Yellow Pearsall’s gossamer silk

Tying silk

Gray squirrel fur

Speckled hen hackle - here, Whiting Brahma

Early stoneflies like the February Red “are the earliest hatchings of the aquatic angling flies, and the first of the season to raise and cheer the lone trout,” Michael Theakston explains in his List of Flies (1843), “the harbingers of his better days; the warm sun draws out the firstlings of these hardy families; and they increase in numbers as the season advances, and the weather permits.” While Theakston does not cite a February Red, he does include a Red Brown as a dressing for February with “wings, from the landrail, or a slightly broken feather from a light freckled brown hen, or selected from the brown owl; orange or yellow silk for the body, with a few fibres of mohair or squirrel’s fur, at the breast, in imitation of the legs.” Theakston suggests two different colors for the body, but this comes as little surprise since every angling author seems to prefer a different color to imitate the same insect. 

John Waller Hills famously argued in his History of Fly Fishing (1921) that the Orange Patridge or Partridge and Orange, much after the fashion of Theakston, is the classic dressing for the February Red, and he conjectures that Dame Juliana Berners' gray wool-bodied Donne Fly, a part of her twelve fly list in A treatyse of fysshynge wyth an Angle (1496), was also originally dressed to match this early stonefly hatch. Both James Chetham's Angler’s Vade Mecum (1681) and Charles Cotton’s additions to Izaak Walton’s Compleat Angler (1667) include a dressing for the Red-Brown (or Lesser Red-Brown) for February angling. Cotton devotes more explanation to this fly than many: "Where the Red-Brown of the last Month ends, another almost of the same colour begins with this, saving that the dubbing of this must be of something a blacker colour, and both of them warpt on with red silk; the dubbing that should make this Flie, and that is the truest colour, is to be got of the black spot of a Hogs ear: not that a black spot in any part of the Hog will not afford the same colour; but that the hair in that place is by degrees softer, and more fit for the purpose: his wing must be as the other, and this kills all this Month, and is call’d the lesser Red-Brown." (The January dressing that Cotton references and adjusts for February included very specifically "the dubbing of the tail of a black long coated Cur, such as they commonly makes muffs of; for the hair on the tail of such a Dog dies, and turns to a red Brown.")

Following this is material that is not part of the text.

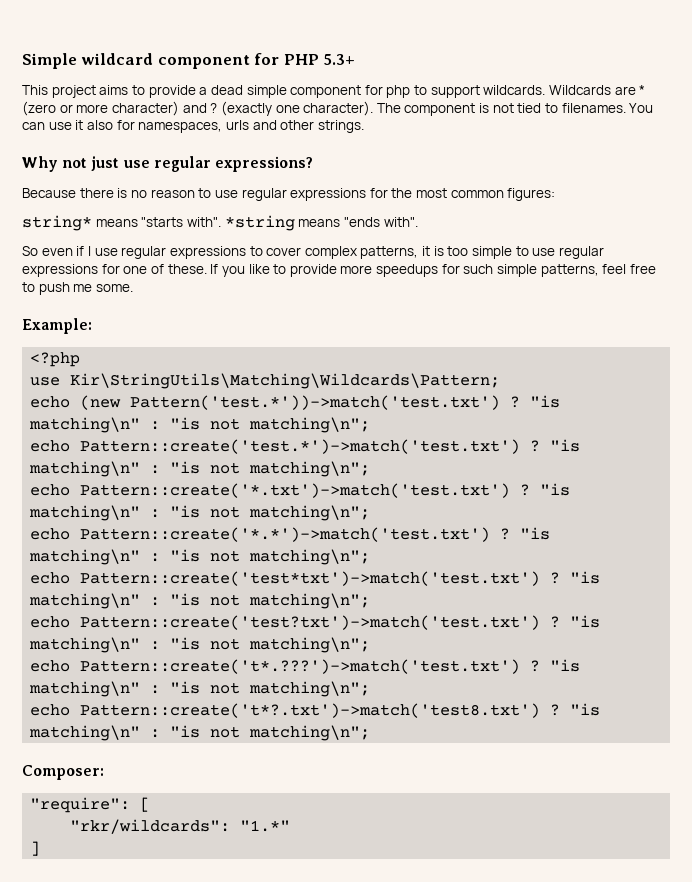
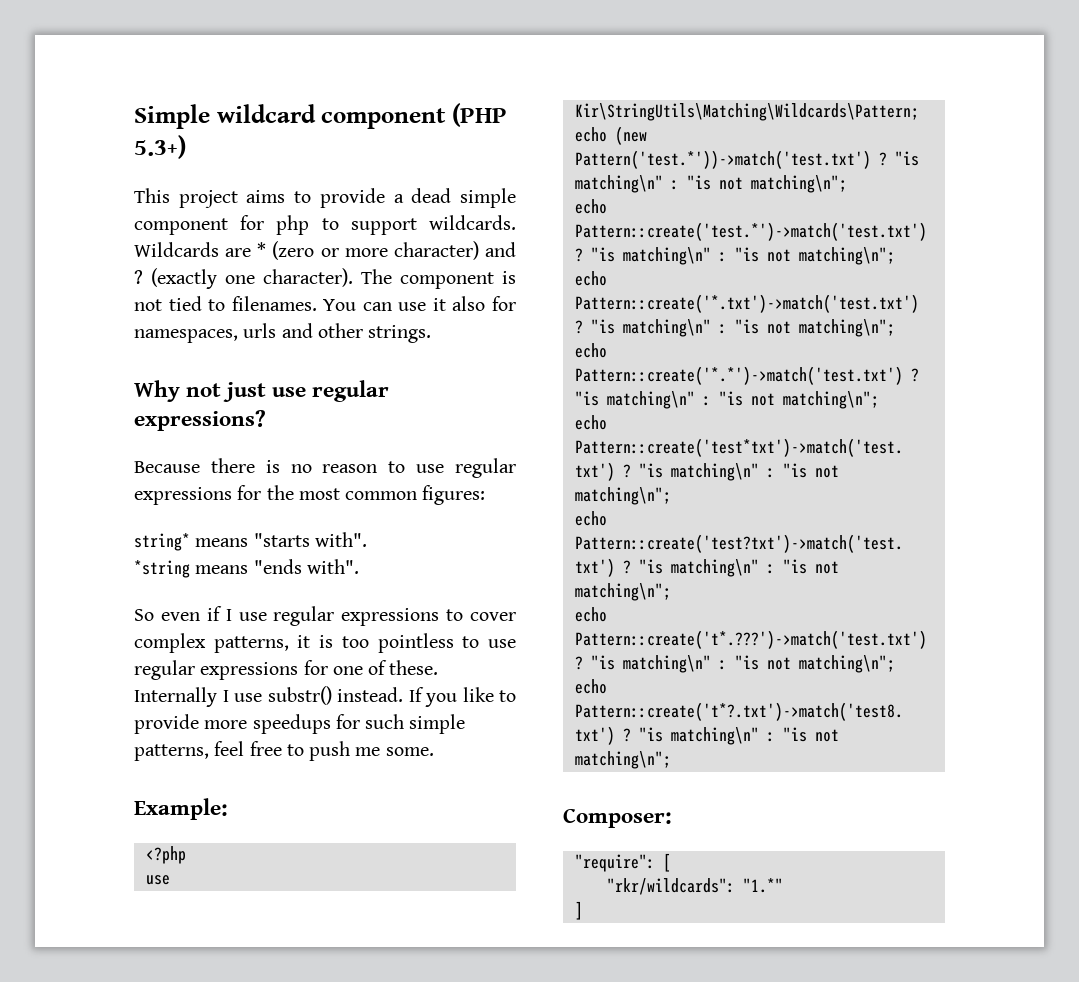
[254,53,356,65] for PHP 5.3+ -> [451,103,507,127] [134,135,186,159] (PHP 5.3+)
(221, 222) none -> (367, 539) //
[472,246,513,259] simple -> [377,633,454,653] pointless
(207, 269) none -> [134,686,403,707] Internally I use substr() instead.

This dressing of Alfred Ronald's Red Brown used claret thread, and substitutes a blend of claret acrylic and gray squirrel for the body and a rib of doubled and twisted java brown Pearsall's gossamer silk. It uses a medium ginger hackle in place of the coppery dun Ronald's prescribes.

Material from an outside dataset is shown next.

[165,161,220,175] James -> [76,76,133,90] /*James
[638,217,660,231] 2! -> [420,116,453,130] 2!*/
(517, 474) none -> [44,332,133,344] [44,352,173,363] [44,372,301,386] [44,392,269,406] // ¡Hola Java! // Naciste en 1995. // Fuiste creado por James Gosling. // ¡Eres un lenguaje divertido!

Likewise, Richard and Charles Bowlker both include for the Red Fly in their editions of The Art of Angling (1758, 1774), but theirs are winged wet flies. Alfred Ronalds follows their cue in his Fly-Fisher’s Entomology (1836). The Red Fly is the first on his list and is also dressed as a winged wet, though he does, as usual, offer an alternative buzz or hackle dressing that uses a "copper tinged dun hackle." The body he prescribes is much more complicated than the simple silk recommended by other authors: "The dubbing is composed of the dark red part of squirrel's fur, mixed with an equal quantity of claret-coloured mohair, showing the most claret colour at the tail of the fly. This is spun on, and warped with brown silk thread." 


  1. Neil
    I have become a fan of the hackle pattern, mainly because of your patterns I have seen on your post. This soft hackle works best for me on days when the trout are sub surface feeding. Some of my most aggressive takes occur when the fly is drifting right below the surface. The Red Brown and the Blue Partridge are two of my favorites. Thanks for sharing

    1. Thanks, Bill. I've always liked a soft hackle best just below the surface, too (or deeper in a Smokies plunge pool)

  2. The soft hackles are great to drift down a slow stream, the brookies around here love them.

    1. I love them in slower water, but I have a lot of luck with them on swift streams in the Great Smoky Mountains, too. I like Leisenring's advice, to use softer hackles for slower waters and stiffer, usually cock, hackles for faster currents.